An architecture for the design of emotional appraisal and response in artificial agents must take into account that emotions bear an intrinsic dynamic relationship between internal mechanisms, embodiment and situation (Frijda, 1993; Lazarus, 1991; Lewis, 2005). Emotions are emergent patterns that involve relational behavior as well physiological and psychological processes. In this section we argue that physiological states are essential for understanding emotion appraisal and response: they allow to trace agent-environment relations, and their modification is a mechanism for control of dynamics.
Key Terms in this Chapter
Action Readiness / Tendencies: Physiological states affect the readiness for engagement in certain dynamics of the interaction
Neuro-Robotics: Approach to robot control through the use of neural networks.
Artificial Emotion: The attempt to synthesize in robots or artificial systems some of the functional properties of emotion.
Emotions: Phenomena present in biological systems by which an adaptive agent is capable of appraising the concern-relevance of situations and provide flexible responses through generation of physiological, cognitive and behavioral readiness.

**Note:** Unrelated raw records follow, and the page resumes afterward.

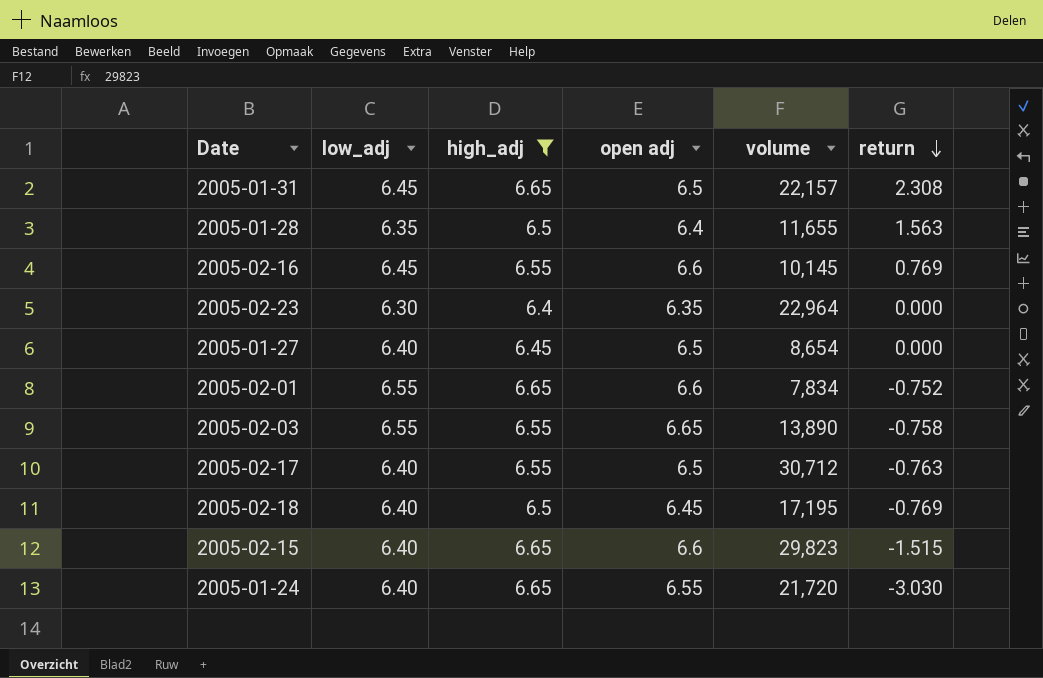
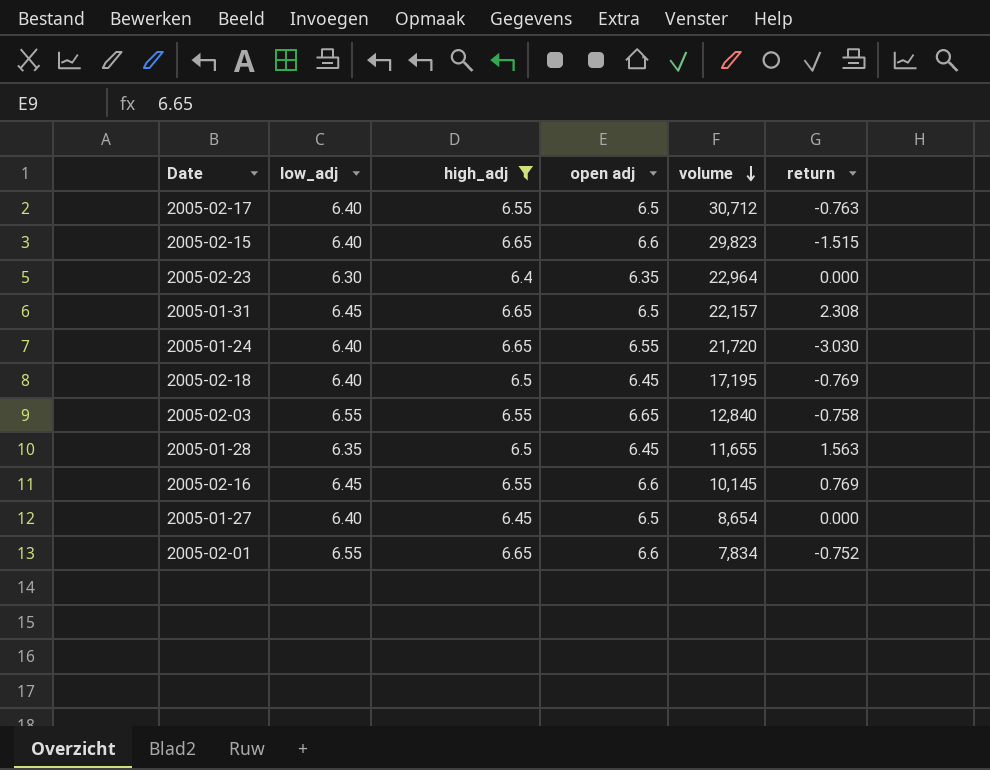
row order: return descending -> volume descending
2005-02-03 | volume: 13,890 -> 12,840
2005-01-28 | open adj: 6.4 -> 6.45

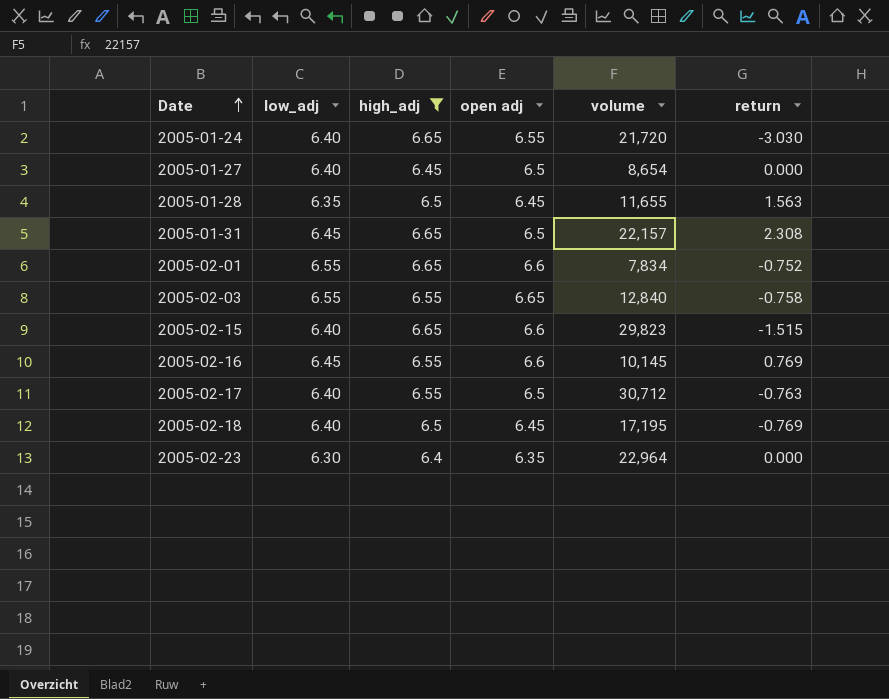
row order: volume descending -> Date ascending

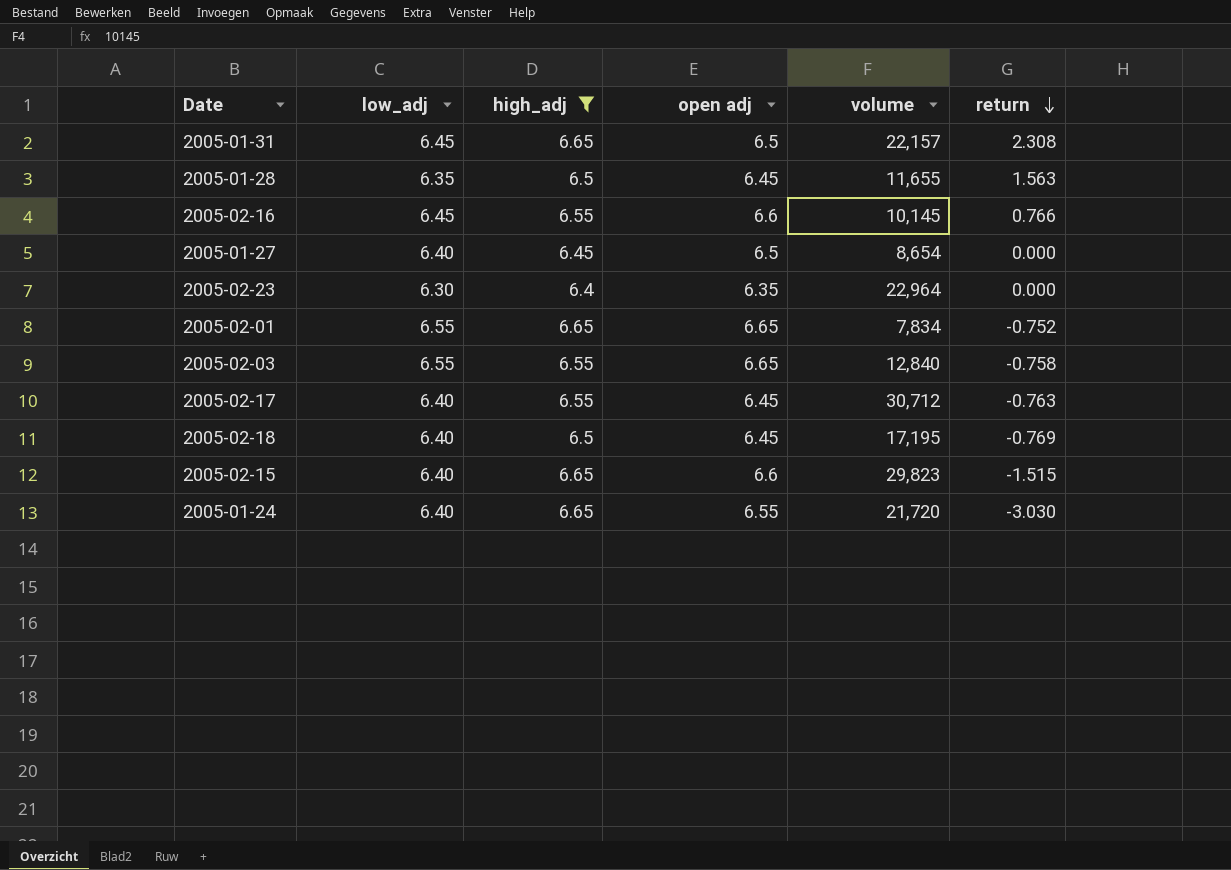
row order: Date ascending -> return descending
2005-02-16 | return: 0.769 -> 0.766
2005-02-01 | open adj: 6.6 -> 6.65
2005-02-17 | open adj: 6.5 -> 6.45

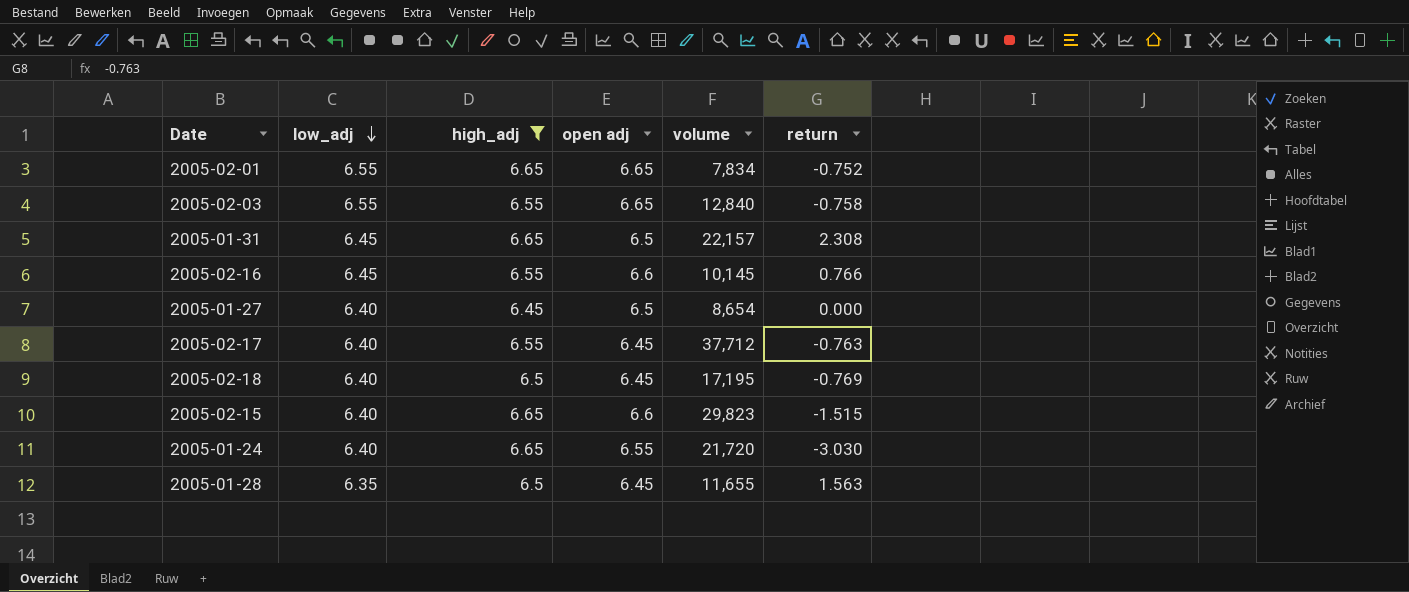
row order: return descending -> low_adj descending
row 2005-02-23: 6.30 | 6.4 | 6.35 | 22,964 | 0.000 -> none
2005-02-17 | volume: 30,712 -> 37,712

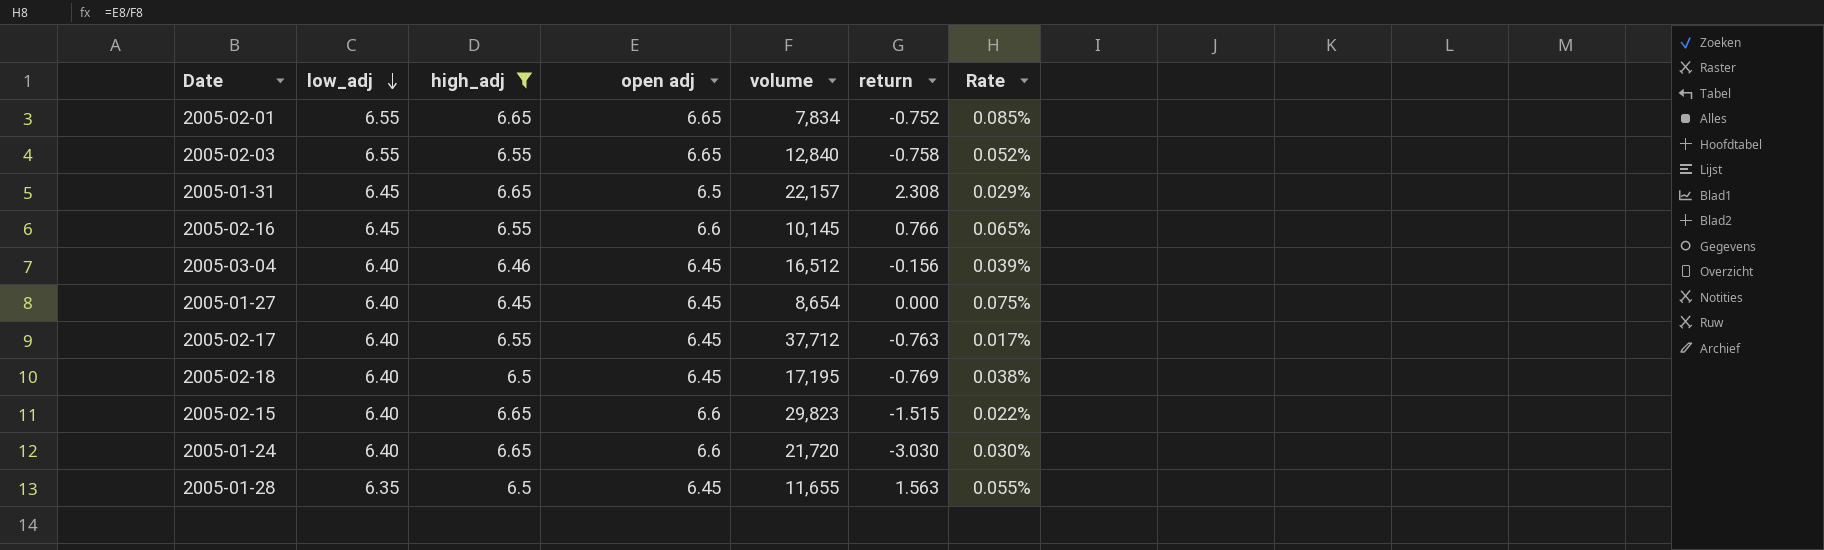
column Rate | formula: none -> [open adj] / [volume]
row 2005-03-04: none -> 6.40 | 6.46 | 6.45 | 16,512 | -0.156 | 0.039%
2005-01-27 | open adj: 6.5 -> 6.45
2005-01-24 | open adj: 6.55 -> 6.6

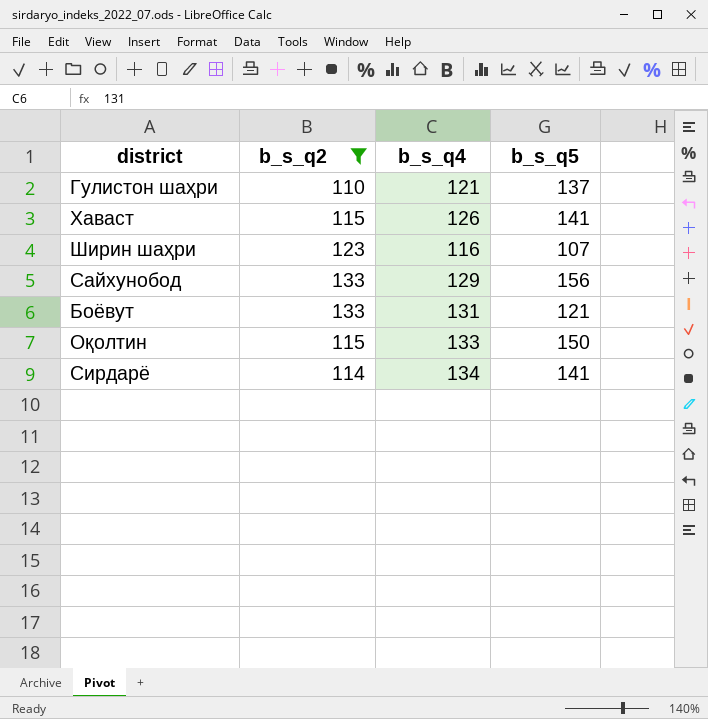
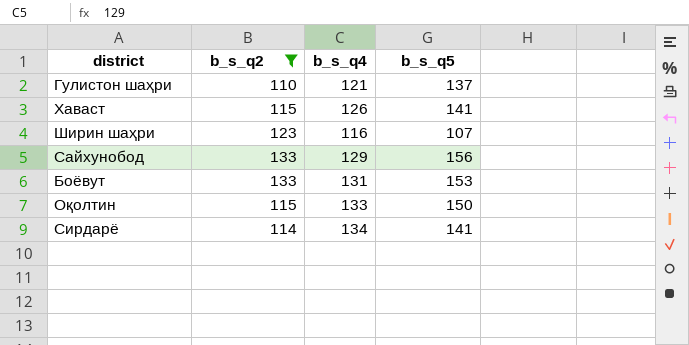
Боёвут | b_s_q5: 121 -> 153

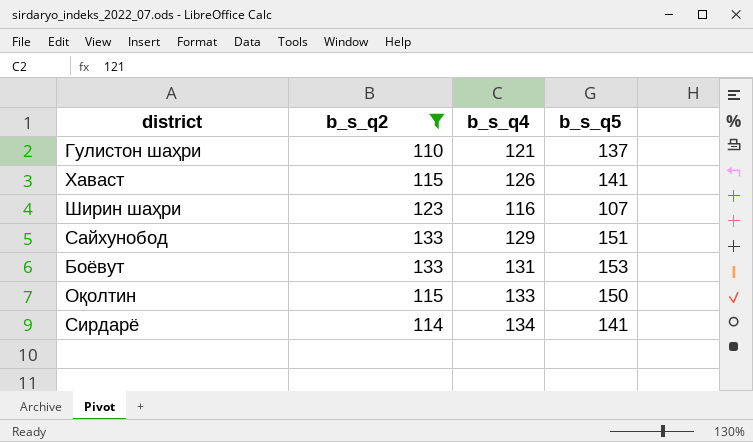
Сайхунобод | b_s_q5: 156 -> 151

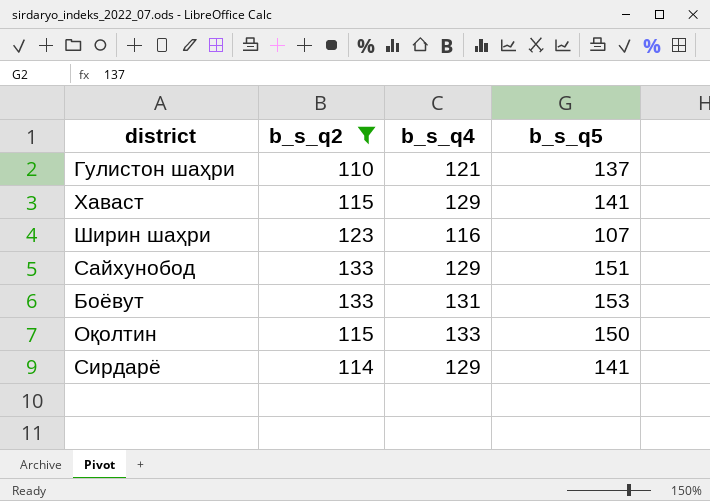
Хаваст | b_s_q4: 126 -> 129
Сирдарё | b_s_q4: 134 -> 129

Concerns: The conditions under which a system can continue to function.
Collective Variable / Control Parameter: In dynamical systems theory, collective variables allow tracing global dynamic patterns, control parameters lead the system through such patterns.
Embodied Appraisal: Theory that asserts sensitivity to concern-relevant situations is facilitated by physiological and homeostatic mechanisms in an embodied agent.
Hormonal Modulation: Change in the functionality of neural, sensory and motor systems achieved through changes in hormonal levels.